Killininneen House on Site of Killininneen Castle, Killininneen, Co. Westmeath
Killininneen House stands on a west-facing slope in County Westmeath, occupying the site of a medieval tower house that once guarded this stretch of countryside.
Killininneen House on Site of Killininneen Castle, Killininneen, Co. Westmeath
Built around 1850, the current house may incorporate stonework from the original castle, though centuries of rebuilding have obscured most traces of the medieval structure. The Down Survey maps from the 1650s show a tower house standing on the western side of the main highway from Athlone to Dublin, on lands belonging to John Dillon of ‘Killenenine’, with the nearby Walterstown Castle visible to the west along the same road.
By 1837, the Ordnance Survey recorded a T-shaped building here, still bearing the name Killininneen Castle. The surveyors noted the structure measured roughly 20 metres long by 8 metres wide and was already in ruins. When the OS revisited in 1913, they found the castle had been replaced by an irregular-shaped building with a much larger footprint; the new Killininneen House and its associated farm buildings.

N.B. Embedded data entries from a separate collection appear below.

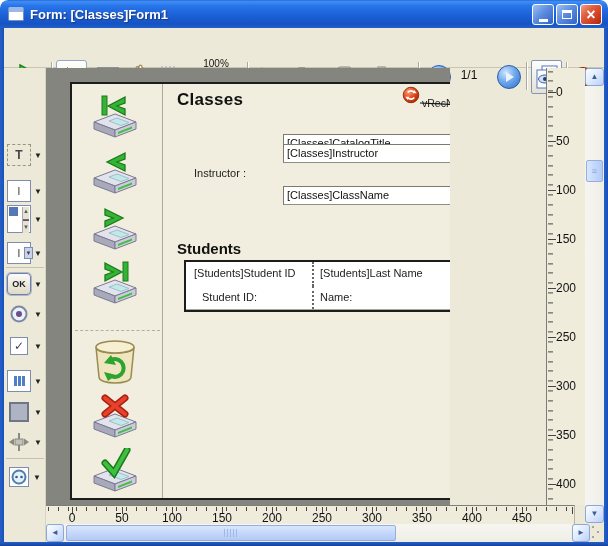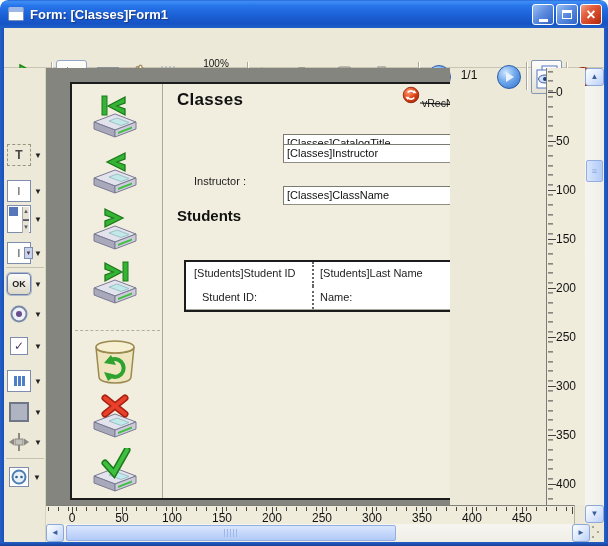--- a/index.html
+++ b/index.html
@@ -400,7 +400,7 @@
       </div>
 
       <div class="fld-box" style="top:50px">[Classes]CatalogTitle</div>
-      <div class="fld-label" style="top:88px">Instructor :</div>
+      <div class="fld-label" style="top:80px">Instructor :</div>
       <div class="fld-box" style="top:60px">[Classes]Instructor</div>
       <div class="fld-box" style="top:102px">[Classes]ClassName</div>
 

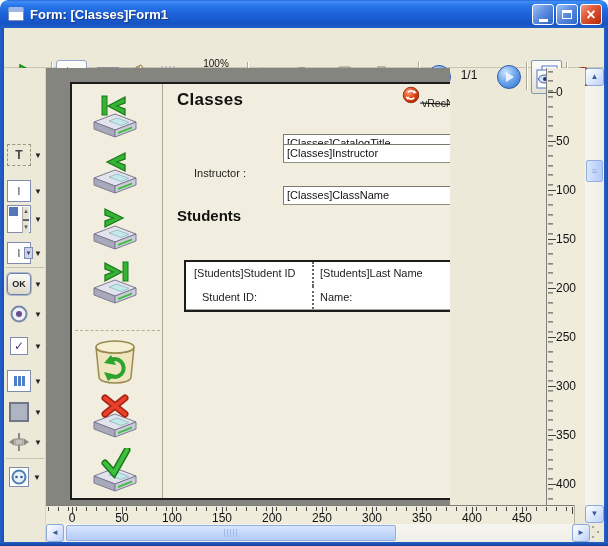--- a/index.html
+++ b/index.html
@@ -61,7 +61,7 @@
   .dash-sep { position:absolute; left:3px; top:246px; width:85px; border-top:1px dashed #B3B09A; }
   .navico { position:absolute; left:20px; width:46px; height:48px; }
   .pg-h1 { position:absolute; left:105px; top:6px; font-size:17px; font-weight:600; color:#111; letter-spacing:0.3px; }
-  .pg-h2 { position:absolute; left:105px; top:123px; font-size:15px; font-weight:600; color:#111; }
+  .pg-h2 { position:absolute; left:105px; top:156px; font-size:15px; font-weight:600; color:#111; }
   .fld-label { position:absolute; left:122px; width:88px; height:19px; font-size:11px; color:#222; line-height:19px; }
   .fld-box { position:absolute; left:211px; width:235px; height:19px; background:#fff; border:1px solid #8E8E82; border-top-color:#7A7A6E; border-left-color:#7A7A6E; font-size:11px; color:#111; line-height:17px; padding:0 3px; overflow:hidden; white-space:nowrap; }
   .recnum-wrap { position:absolute; left:330px; top:2px; width:140px; height:30px; }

Today, no visible remains of the medieval castle survive above ground. Local tradition maintains that the house and outbuildings sit directly atop the castle’s foundations, and whilst some farm buildings may have been constructed using stone robbed from the old fortress, no distinctive cut stone from the original structure can be identified. The transformation from defensive stronghold to Georgian farmhouse represents a common pattern across the Irish midlands, where practical Victorian landowners recycled ancient fortifications into more comfortable domestic arrangements.